Exercise directions: Strip the pictures, then copy the remaining data exactly as it stands.

<<<<

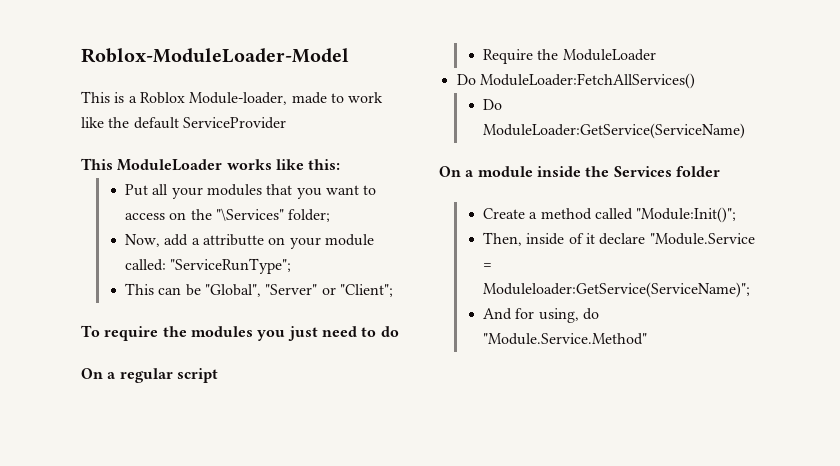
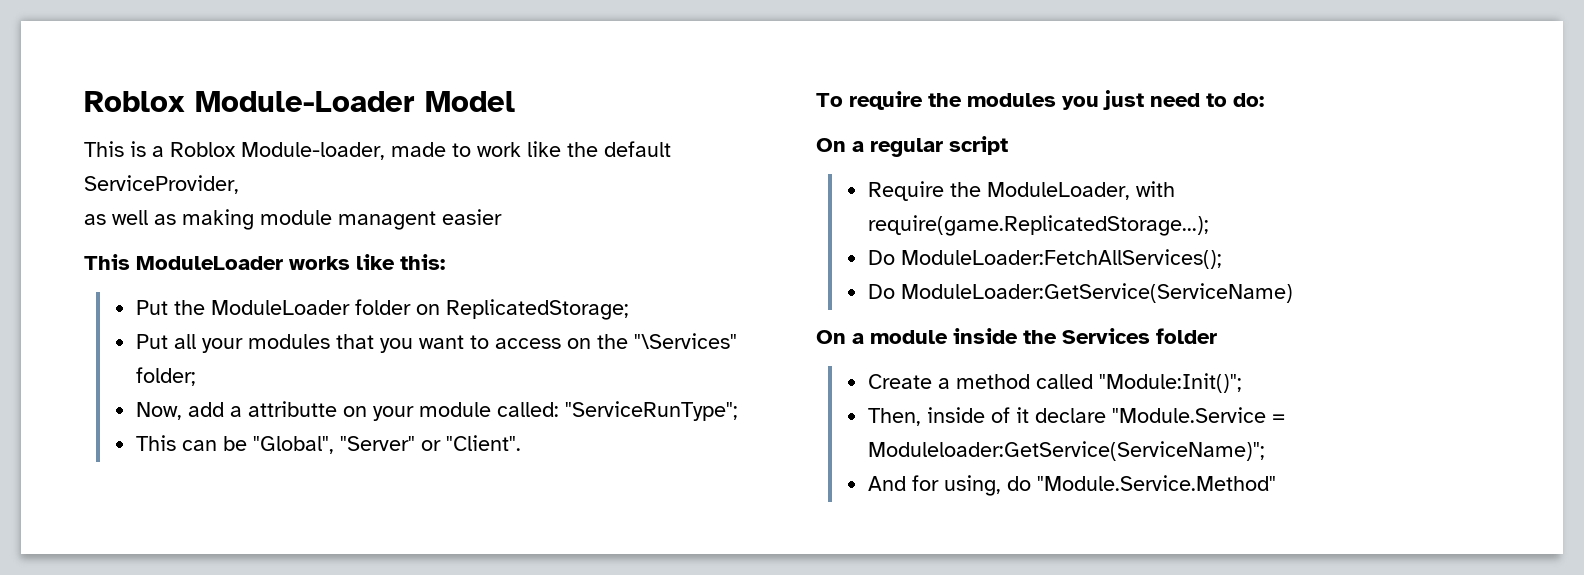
- Roblox-ModuleLoader-Model
+ Roblox Module-Loader Model
- This is a Roblox Module-loader, made to work like the default ServiceProvider
+ This is a Roblox Module-loader, made to work like the default ServiceProvider,
+ as well as making module managent easier
+ Put the ModuleLoader folder on ReplicatedStorage;
- This can be "Global", "Server" or "Client";
+ This can be "Global", "Server" or "Client".
- To require the modules you just need to do
+ To require the modules you just need to do:
- Require the ModuleLoader
- Do ModuleLoader:FetchAllServices()
+ Require the ModuleLoader, with require(game.ReplicatedStorage...);
+ Do ModuleLoader:FetchAllServices();

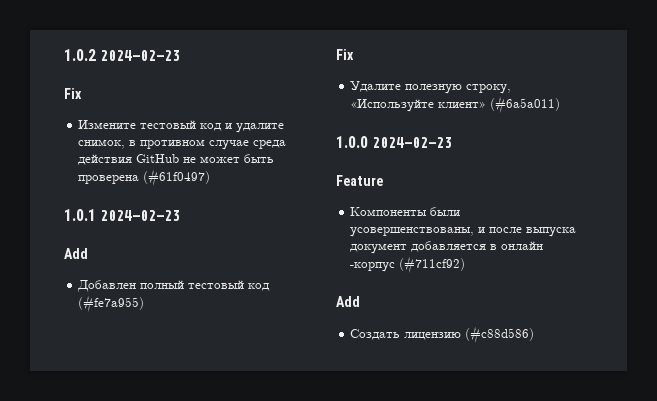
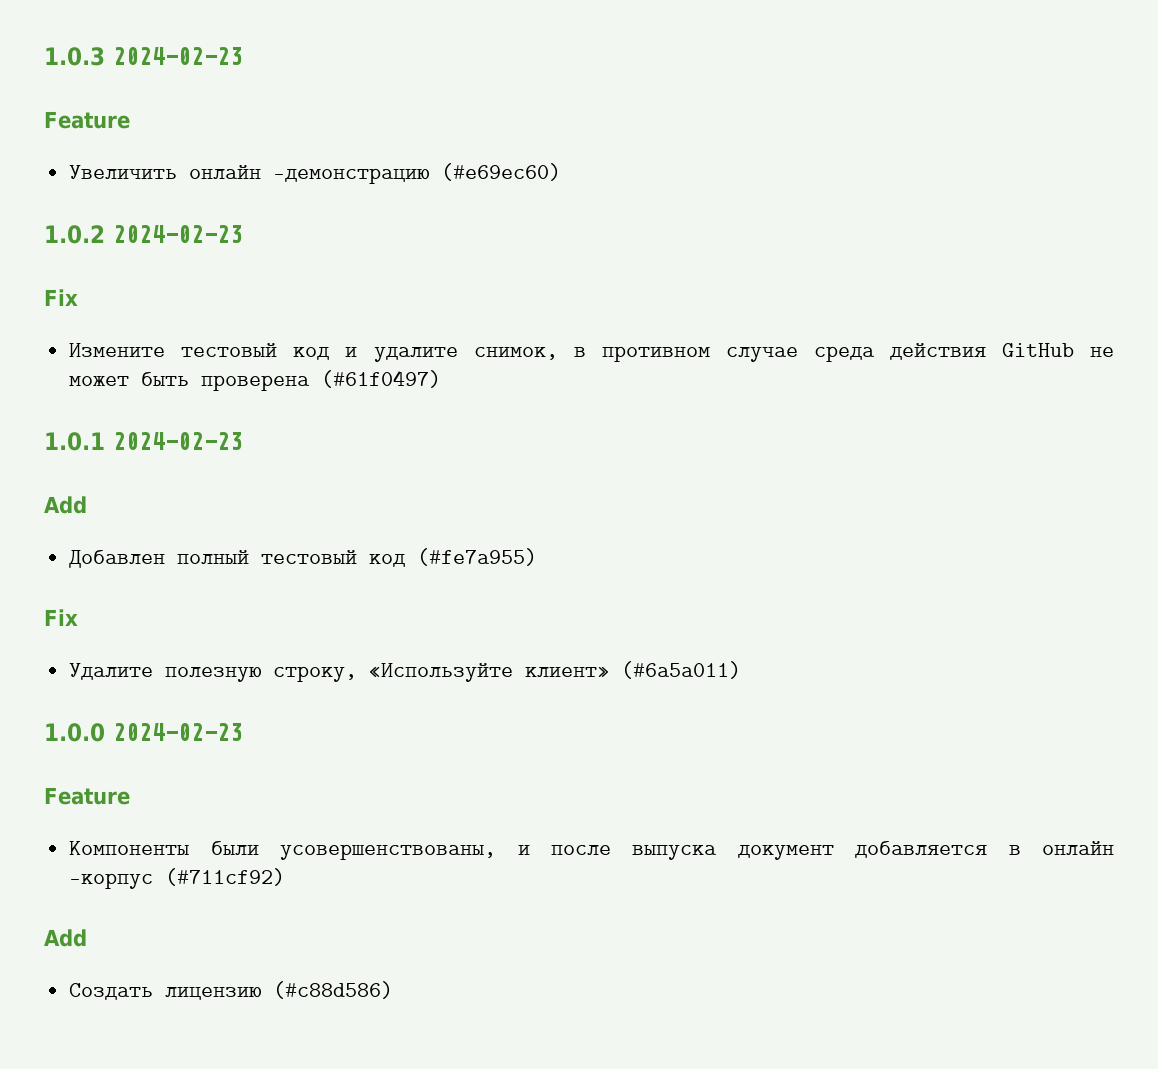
+ 1.0.3 2024-02-23
+ Feature
+ Увеличить онлайн -демонстрацию (#e69ec60)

>>>>

Exercise result:
- Roblox-ModuleLoader-Model
+ Roblox Module-Loader Model
- This is a Roblox Module-loader, made to work like the default ServiceProvider
+ This is a Roblox Module-loader, made to work like the default ServiceProvider,
+ as well as making module managent easier
+ Put the ModuleLoader folder on ReplicatedStorage;
- This can be "Global", "Server" or "Client";
+ This can be "Global", "Server" or "Client".
- To require the modules you just need to do
+ To require the modules you just need to do:
- Require the ModuleLoader
- Do ModuleLoader:FetchAllServices()
+ Require the ModuleLoader, with require(game.ReplicatedStorage...);
+ Do ModuleLoader:FetchAllServices();

+ 1.0.3 2024-02-23
+ Feature
+ Увеличить онлайн -демонстрацию (#e69ec60)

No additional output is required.